--- INSTRUCTIONS FOR THE TASK ---
Beginning with the line containing "<span>Partner focus on" and ending with the last line of the records, set down every line exactly.

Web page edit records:
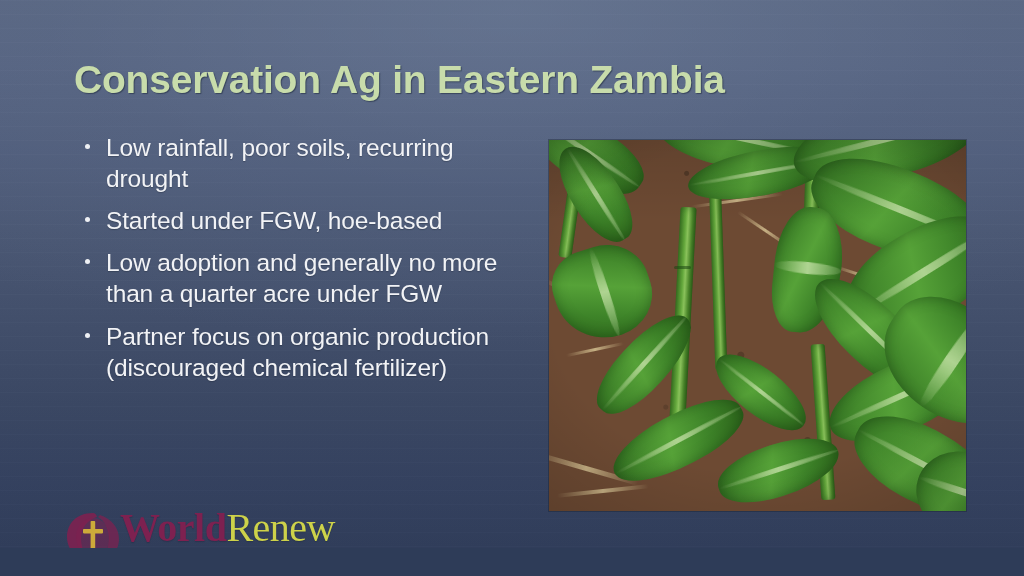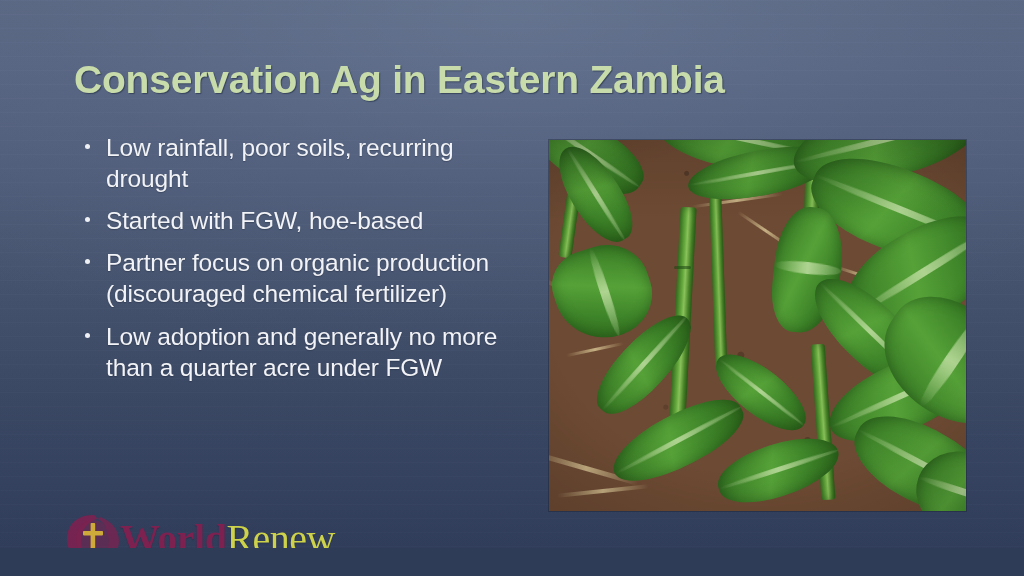--- a/index.html
+++ b/index.html
@@ -191,21 +191,20 @@
       linear-gradient(to bottom, rgba(0,0,0,0.10) 0%, rgba(0,0,0,0) 22%);
   }
 
   
   #logo {
     position: absolute;
     left: 62px;
     top: 508px;
     height: 62px;
     display: flex;
-    align-items: center;
     z-index: 4;
   }
 
   #logo-mark {
     position: relative;
     width: 62px;
     height: 58px;
     flex: 0 0 auto;
     margin-right: -4px;
   }
@@ -237,29 +236,29 @@
 
   <div id="title">Conservation Ag in Eastern Zambia</div>
 
   <ul id="bullets">
     <li class="bullet-item">
       <span class="dot"></span>
       <span>Low rainfall, poor soils, recurring drought</span>
     </li>
     <li class="bullet-item">
       <span class="dot"></span>
-      <span>Started with FGW, hoe-based</span>
+      <span>Started under FGW, hoe-based</span>
+    </li>
+    <li class="bullet-item">
+      <span class="dot"></span>
+      <span>Low adoption and generally no more than a quarter acre under FGW</span>
     </li>
     <li class="bullet-item">
       <span class="dot"></span>
       <span>Partner focus on organic production (discouraged chemical fertilizer)</span>
-    </li>
-    <li class="bullet-item">
-      <span class="dot"></span>
-      <span>Low adoption and generally no more than a quarter acre under FGW</span>
     </li>
   </ul>
 
   <div id="photo-frame" title="Young maize plants growing in reddish-brown soil with crop residue mulch, conservation agriculture field in Eastern Zambia">
 
     <div id="photo-canvas">
       <div id="soil-speckle"></div>
 
       <div class="straw" style="left:-2%; top:42%; width:18%; height:4px; transform:rotate(28deg);"></div>
       <div class="straw" style="left:4%; top:56%; width:14%; height:3px; transform:rotate(-12deg);"></div>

--- REPLY TO THE TASK ---
       <span>Partner focus on organic production (discouraged chemical fertilizer)</span>
-    </li>
-    <li class="bullet-item">
-      <span class="dot"></span>
-      <span>Low adoption and generally no more than a quarter acre under FGW</span>
     </li>
   </ul>
 
   <div id="photo-frame" title="Young maize plants growing in reddish-brown soil with crop residue mulch, conservation agriculture field in Eastern Zambia">
 
     <div id="photo-canvas">
       <div id="soil-speckle"></div>
 
       <div class="straw" style="left:-2%; top:42%; width:18%; height:4px; transform:rotate(28deg);"></div>
       <div class="straw" style="left:4%; top:56%; width:14%; height:3px; transform:rotate(-12deg);"></div>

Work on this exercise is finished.